Phreatophytic vegetation and groundwater fluctuations: a review of current


research and application of ecosystem response modeling with an emphasis on
Great Basin vegetation

Elke Naumburg, Ricardo Mata-Gonzalez, Rachael G Hunter, Terry Mclendon,


David W Martin
Environmental Management 35 (6), 726-740, 2005

Although changes in depth to groundwater occur naturally, anthropogenic alterations may


exacerbate these fluctuations and, thus, affect vegetation reliant on groundwater. These effects
include changes in physiology, structure, and community dynamics, particularly in arid regions
where groundwater can be an important water source for many plants. To properly manage
ecosystems subject to changes in depth to groundwater, plant responses to both rising and falling
groundwater tables must be understood. However, most research has focused exclusively on
riparian ecosystems, ignoring regions where groundwater is available to a wider range of species.
Here, we review responses of riparian and other species to changes in groundwater levels in arid
environments. Although decreasing water tables often result in plant water stress and reduced live
biomass, the converse is not necessarily true for rising water tables. Initially, rising water tables
kill flooded roots because most species cannot tolerate the associated low oxygen levels.

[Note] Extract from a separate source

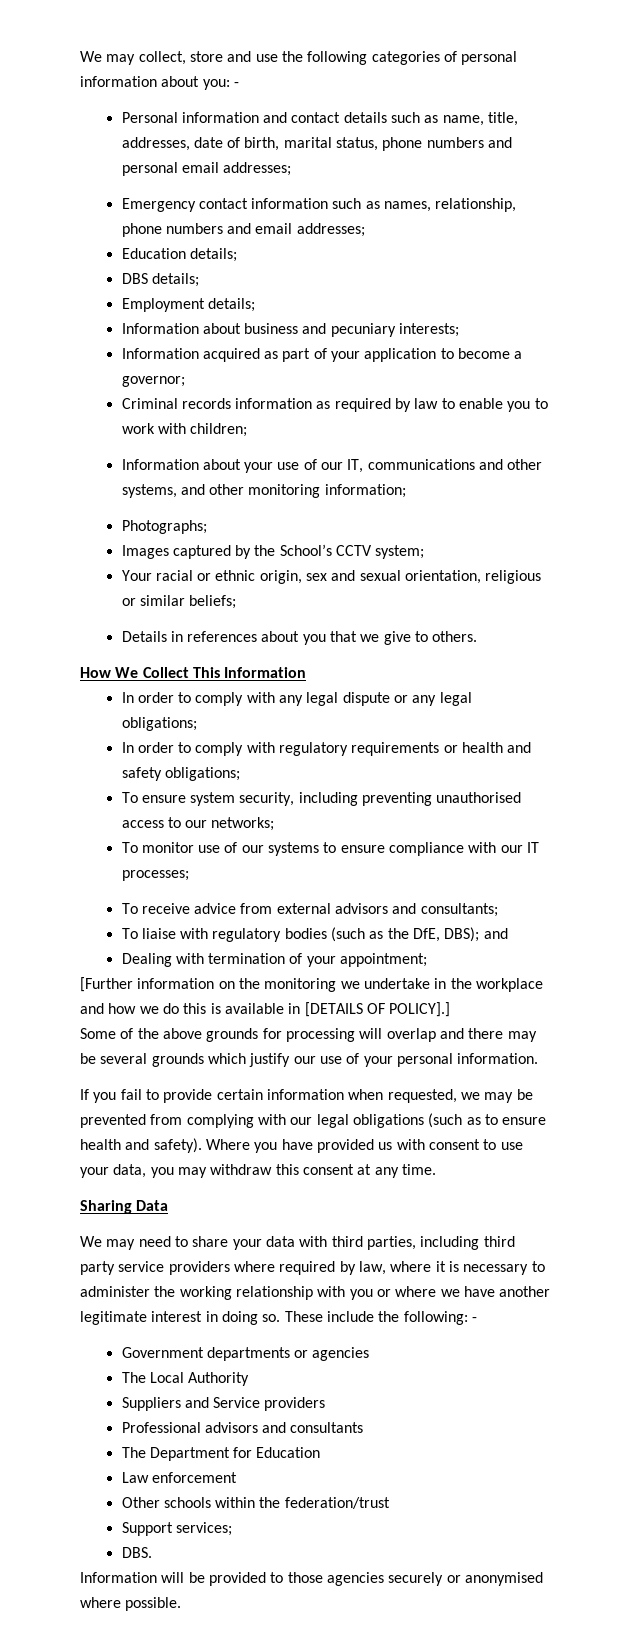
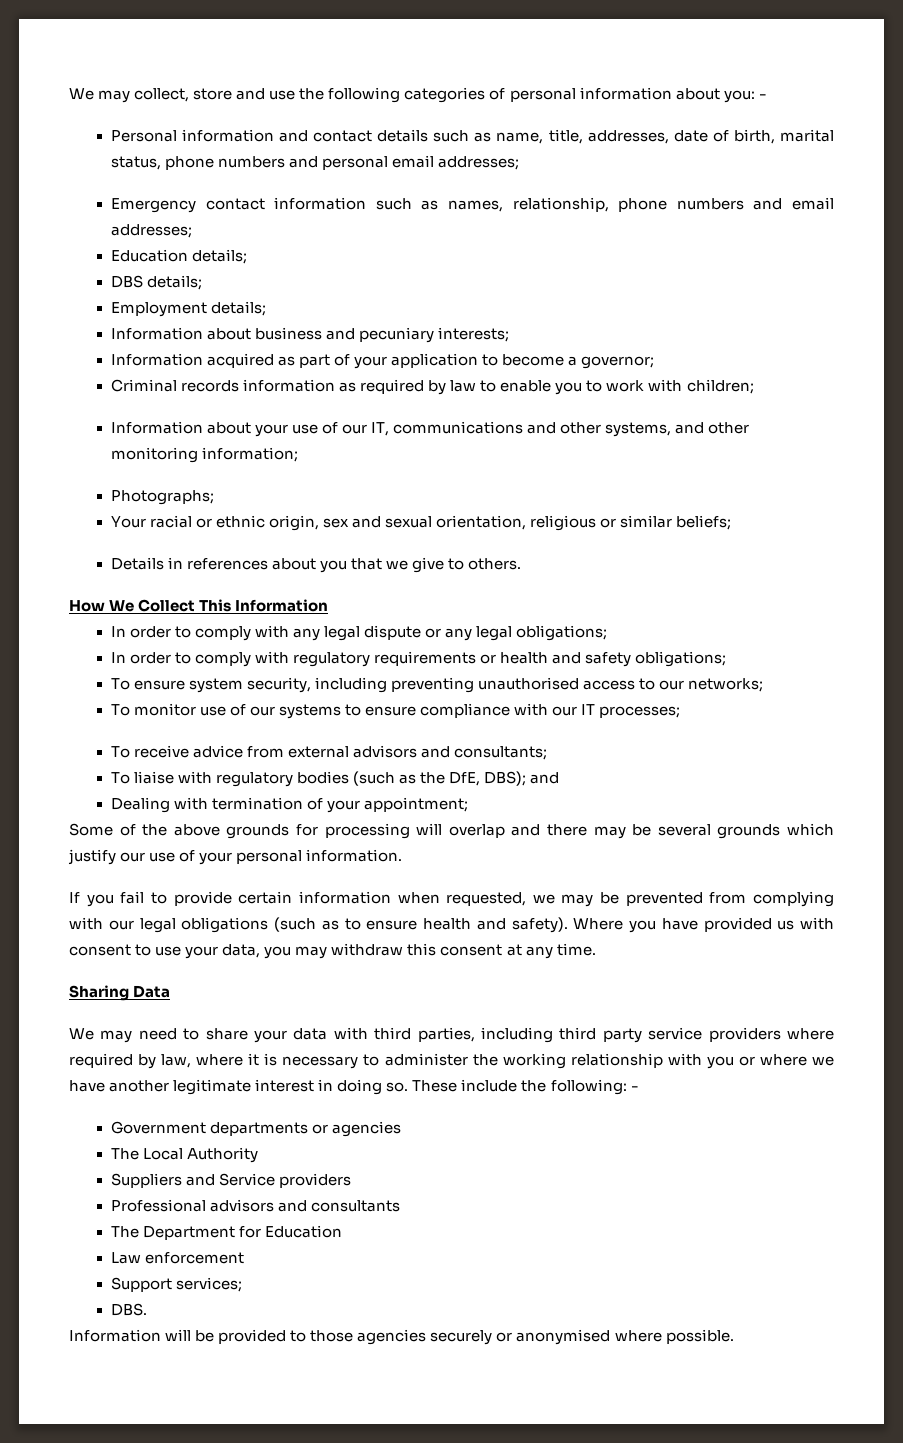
- Images captured by the School’s CCTV system;
- [Further information on the monitoring we undertake in the workplace and how we do this is available in [DETAILS OF POLICY].]
- Other schools within the federation/trust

Thus,
flooded plants can also experience water stress. Ultimately, individual species responses to either
scenario depend on drought and flooding tolerance and the change in root system size and water
uptake capacity. However, additional environmental and biological factors can play important
roles in the severity of vegetation response to altered groundwater tables. Using the reviewed
information, we created two conceptual models to highlight vegetation dynamics in areas with
groundwater fluctuations. These models use flow charts to identify key vegetation and ecosystem
properties and their responses to changes in groundwater tables to predict community responses.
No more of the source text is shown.